I`ll teach you to cut crown for $75.00. Just kidding! Rick


----------



## robertd (Jan 28, 2010)

Two years ago at our local woodworkers show I bought the Cut N Crown sytem. There are 3 Jigs that come with it depending which angle crown you are using. It was not cheap. I bought the whole DeluxE kit.I forgot what I paid for it but, it was worth every penny I paid. I is so easy to use. Now I don't have a lot of experience cutting Crown. When I used it on my kitchen cabinets it came out perfect. What I like the most about it was I did not waste a lot of the moulding trying to get the cuts right. Check out their web site

Bob D

http://www.cutncrown.com/


----------



## BIGVIN (Jul 21, 2009)

Save your money.


----------



## GeorgeC (Jul 30, 2008)

What is it about cutting crown molding that is so hard that you need a jig? Now maybe if you are cutting for corners that are not 90 degrees it would come in handy. 

G


----------



## Julian the woodnut (Nov 5, 2008)

A crown jig? The only thing I use is the crown stops when using my dewalt saw. For larger 7" crown I cut it laying flat so no jig or crown stop is needed.


----------



## woodnthings (Jan 24, 2009)

*Woodcraft has one*

http://www.woodcraft.com/Catalog/ProductPage.aspx?prodid=22244
Is this it? :thumbsup: bill


----------



## cabinetman (Jul 5, 2007)

BIGVIN said:


> Save your money.



I agree. Cutting crown isn't rocket science...no rockets.:smile:


----------



## BIGVIN (Jul 21, 2009)

Julian the woodnut said:


> A crown jig? The only thing I use is the crown stops when using my dewalt saw. For larger 7" crown I cut it laying flat so no jig or crown stop is needed.



I cut all of my crown on the flat so for me a jig is a waste of money. Buy more crown then you will need and practice. You'll need to learn to cope also.


----------



## Streamwinner (Nov 25, 2008)

BIGVIN said:


> I cut all of my crown on the flat so for me a jig is a waste of money. Buy more crown then you will need and practice. You'll need to learn to cope also.

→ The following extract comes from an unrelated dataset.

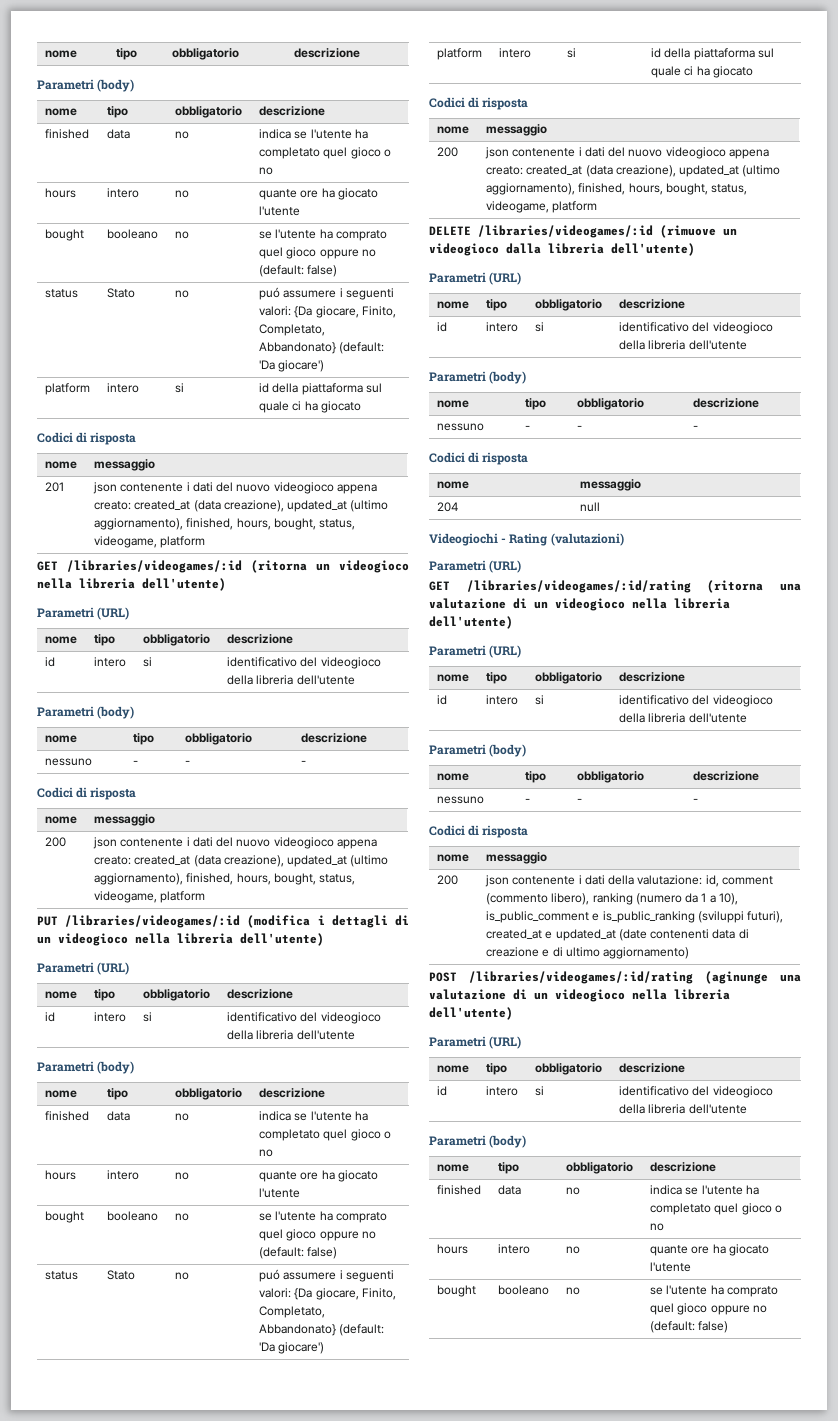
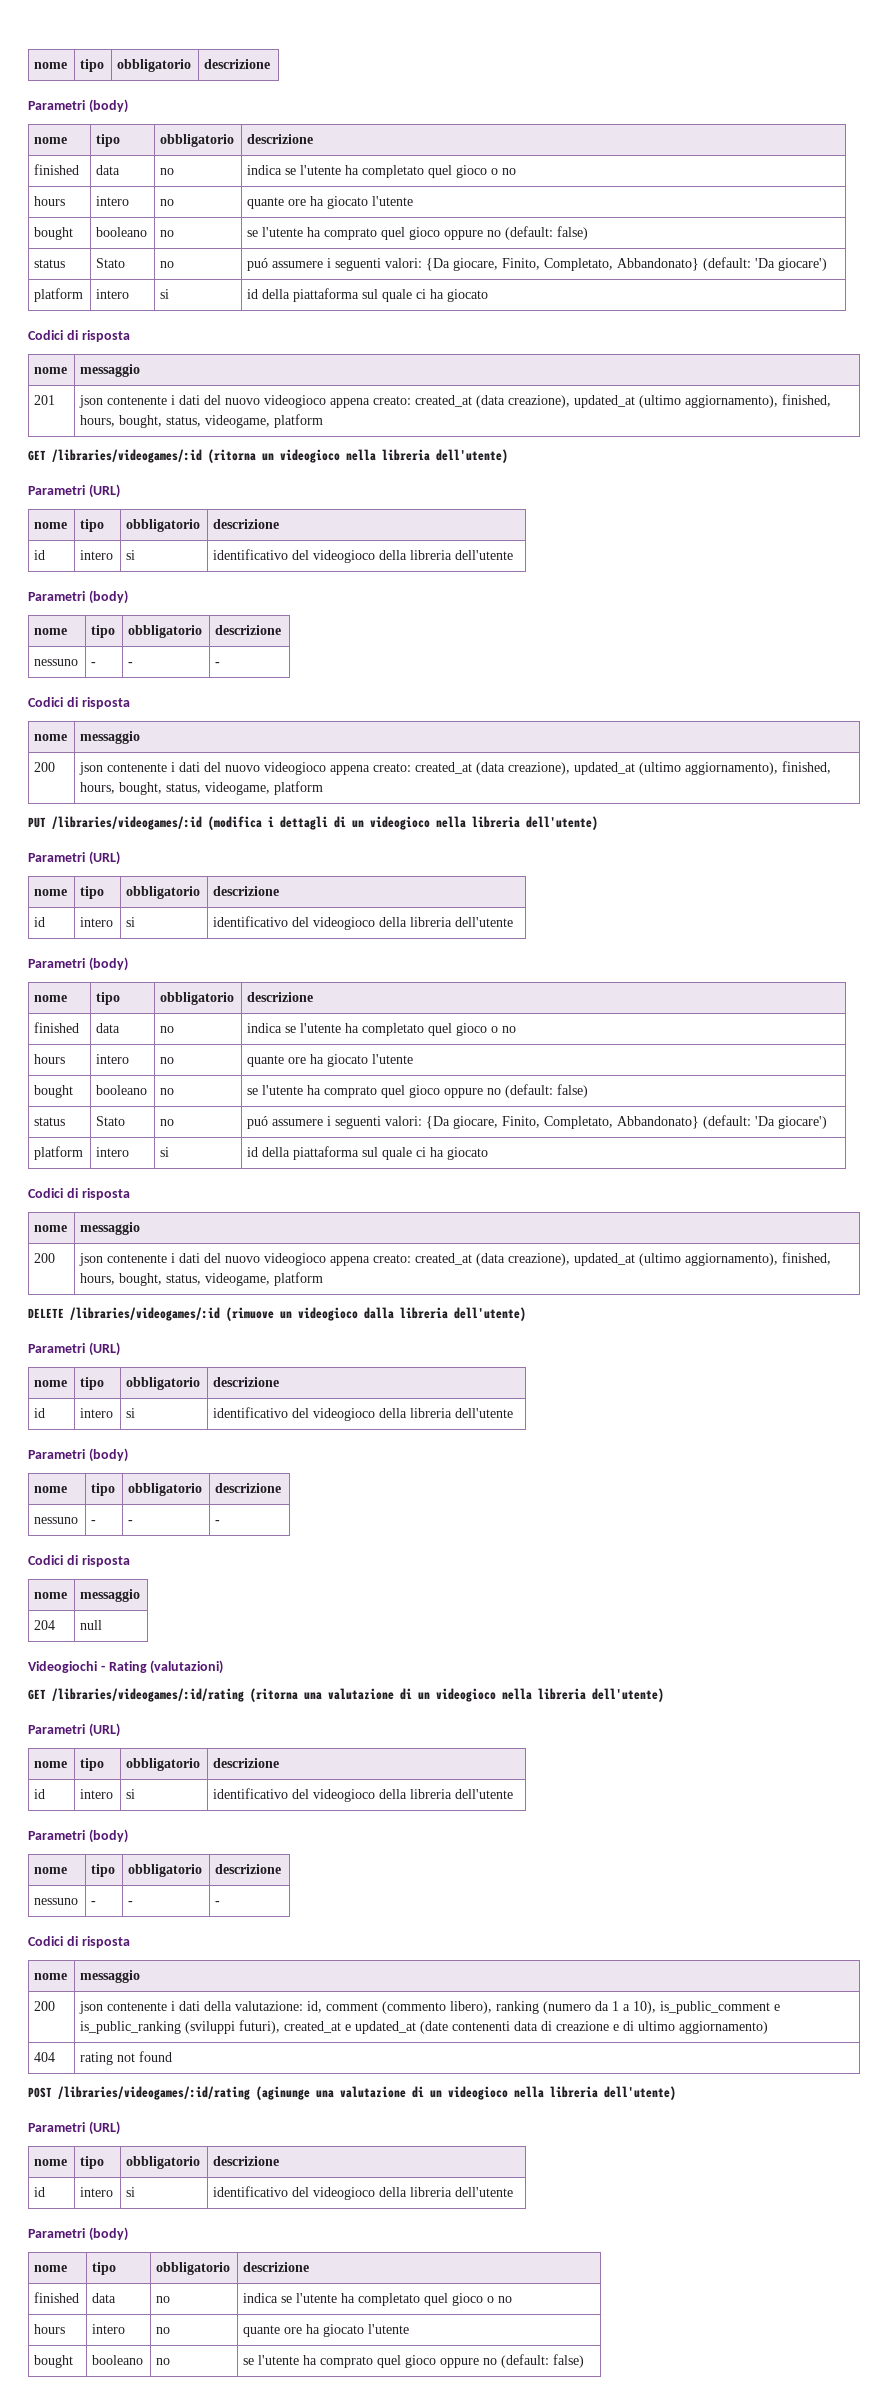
[429,560,522,573] // Parametri (URL) -> (224, 1667) none
(690, 953) none -> [34,2052,56,2062] [80,2051,173,2065] // 404 | rating not found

But only if you have a molding with a constant rise profile. There are some crowns that cannot be coped. I learned that the hard way and wasted half of a day and some money.


----------



## BIGVIN (Jul 21, 2009)

Streamwinner said:


> But only if you have a molding with a constant rise profile. There are some crowns that cannot be coped. I learned that the hard way and wasted half of a day and some money.



You are absolutely right some can't be coped but most can.You can do a test cope on one stick to see if it can be coped.


----------



## G Fresh (Mar 22, 2009)

I cope almost all my crown with a jig saw, a Collin's coping foot (collinstool.com), and simple jig to hold the crown in the installed position. Just my opinion, I love this method, its fast, accurate, and I wouldn't waste money on anything else.


----------